Flame kernel development with radiofrequency oscillating plasma ignition

In this paper a radiofrequency oscillating plasma discharge is investigated under various initial pressures up to 5 atm in a constant-volume combustion chamber. The oscillating plasma is suppressed by elevated pressure, both in length and branch number. The ignition performance under elevated background pressure is investigated, and the results are compared with spark events with a similar ignition energy. Under ambient conditions, the oscillating plasma discharge generates multiple streamers that are much longer than a spark gap, resulting in a much bigger initial flame kernel. Under elevated background pressures, fewer streamers with much smaller sizes are observed, thus the advantage of an oscillating plasma discharge over a spark discharge is compromised.
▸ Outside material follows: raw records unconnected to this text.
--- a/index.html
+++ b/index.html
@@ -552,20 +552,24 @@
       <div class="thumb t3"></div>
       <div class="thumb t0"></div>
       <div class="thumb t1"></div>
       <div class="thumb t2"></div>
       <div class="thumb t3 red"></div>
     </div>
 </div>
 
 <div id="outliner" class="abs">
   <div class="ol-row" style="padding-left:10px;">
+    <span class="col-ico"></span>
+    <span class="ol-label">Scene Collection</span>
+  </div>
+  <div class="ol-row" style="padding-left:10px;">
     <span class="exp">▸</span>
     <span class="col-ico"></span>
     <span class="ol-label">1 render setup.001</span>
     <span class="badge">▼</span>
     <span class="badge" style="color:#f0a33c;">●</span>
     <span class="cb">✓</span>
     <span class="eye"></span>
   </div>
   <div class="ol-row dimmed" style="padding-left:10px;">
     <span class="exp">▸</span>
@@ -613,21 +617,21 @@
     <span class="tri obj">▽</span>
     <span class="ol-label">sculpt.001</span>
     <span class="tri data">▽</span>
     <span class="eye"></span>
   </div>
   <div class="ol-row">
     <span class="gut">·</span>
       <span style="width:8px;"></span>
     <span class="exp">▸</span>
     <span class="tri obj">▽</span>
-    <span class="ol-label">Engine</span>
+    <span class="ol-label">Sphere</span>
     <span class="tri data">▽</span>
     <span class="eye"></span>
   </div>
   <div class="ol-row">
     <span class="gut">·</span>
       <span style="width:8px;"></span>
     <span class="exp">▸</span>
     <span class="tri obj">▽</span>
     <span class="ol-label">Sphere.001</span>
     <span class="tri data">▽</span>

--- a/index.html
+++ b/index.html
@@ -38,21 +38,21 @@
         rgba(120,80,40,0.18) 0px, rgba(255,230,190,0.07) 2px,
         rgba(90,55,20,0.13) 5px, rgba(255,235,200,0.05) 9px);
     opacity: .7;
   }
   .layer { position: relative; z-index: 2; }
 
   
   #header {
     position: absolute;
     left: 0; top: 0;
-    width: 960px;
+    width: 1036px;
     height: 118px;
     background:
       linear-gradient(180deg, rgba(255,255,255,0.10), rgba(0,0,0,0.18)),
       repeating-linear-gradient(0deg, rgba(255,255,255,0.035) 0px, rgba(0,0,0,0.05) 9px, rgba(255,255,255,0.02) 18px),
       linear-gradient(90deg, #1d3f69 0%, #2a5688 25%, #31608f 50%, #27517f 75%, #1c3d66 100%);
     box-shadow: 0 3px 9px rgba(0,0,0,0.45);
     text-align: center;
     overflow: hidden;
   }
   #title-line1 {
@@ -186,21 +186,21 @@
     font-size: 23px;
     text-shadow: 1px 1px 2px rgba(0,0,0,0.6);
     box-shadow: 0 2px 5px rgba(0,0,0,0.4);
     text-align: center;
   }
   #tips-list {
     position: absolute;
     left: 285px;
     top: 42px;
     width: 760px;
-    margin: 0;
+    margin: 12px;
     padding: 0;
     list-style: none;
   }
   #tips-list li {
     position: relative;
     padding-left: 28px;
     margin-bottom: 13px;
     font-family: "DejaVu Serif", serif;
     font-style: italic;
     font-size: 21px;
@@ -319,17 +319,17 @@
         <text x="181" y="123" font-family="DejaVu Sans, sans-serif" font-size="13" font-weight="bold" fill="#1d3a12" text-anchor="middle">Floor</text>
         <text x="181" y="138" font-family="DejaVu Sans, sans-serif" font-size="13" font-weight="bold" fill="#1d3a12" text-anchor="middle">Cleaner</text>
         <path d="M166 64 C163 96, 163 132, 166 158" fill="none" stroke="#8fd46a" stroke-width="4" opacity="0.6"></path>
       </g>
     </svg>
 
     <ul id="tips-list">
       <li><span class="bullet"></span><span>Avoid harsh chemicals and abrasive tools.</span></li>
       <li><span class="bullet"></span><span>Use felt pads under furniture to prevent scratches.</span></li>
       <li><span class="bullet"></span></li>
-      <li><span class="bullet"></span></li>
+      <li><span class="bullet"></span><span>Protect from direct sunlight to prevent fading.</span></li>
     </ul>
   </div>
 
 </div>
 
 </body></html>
Prolonged duration of an oscillating plasma discharge consistently demonstrates a positive impact on flame propagation speed, but neither prolonged duration nor enhanced discharge current has a noticeable impact on flame kernel growth for the spark ignition cases. Both oscillating plasma and spark are used to treat non-combustible propane-air mixtures under background pressures from 1 to 5 atm.

Automated summary

This paper investigates a radiofrequency oscillating plasma discharge under various initial pressures in a constant-volume combustion chamber. The results show that elevated pressure suppresses the oscillating plasma, both in length and branch number. The advantage of oscillating plasma over spark discharge is compromised under elevated background pressures. Prolonged duration of oscillating plasma discharge consistently improves flame propagation speed, but it has no noticeable impact on flame kernel growth for spark ignition cases.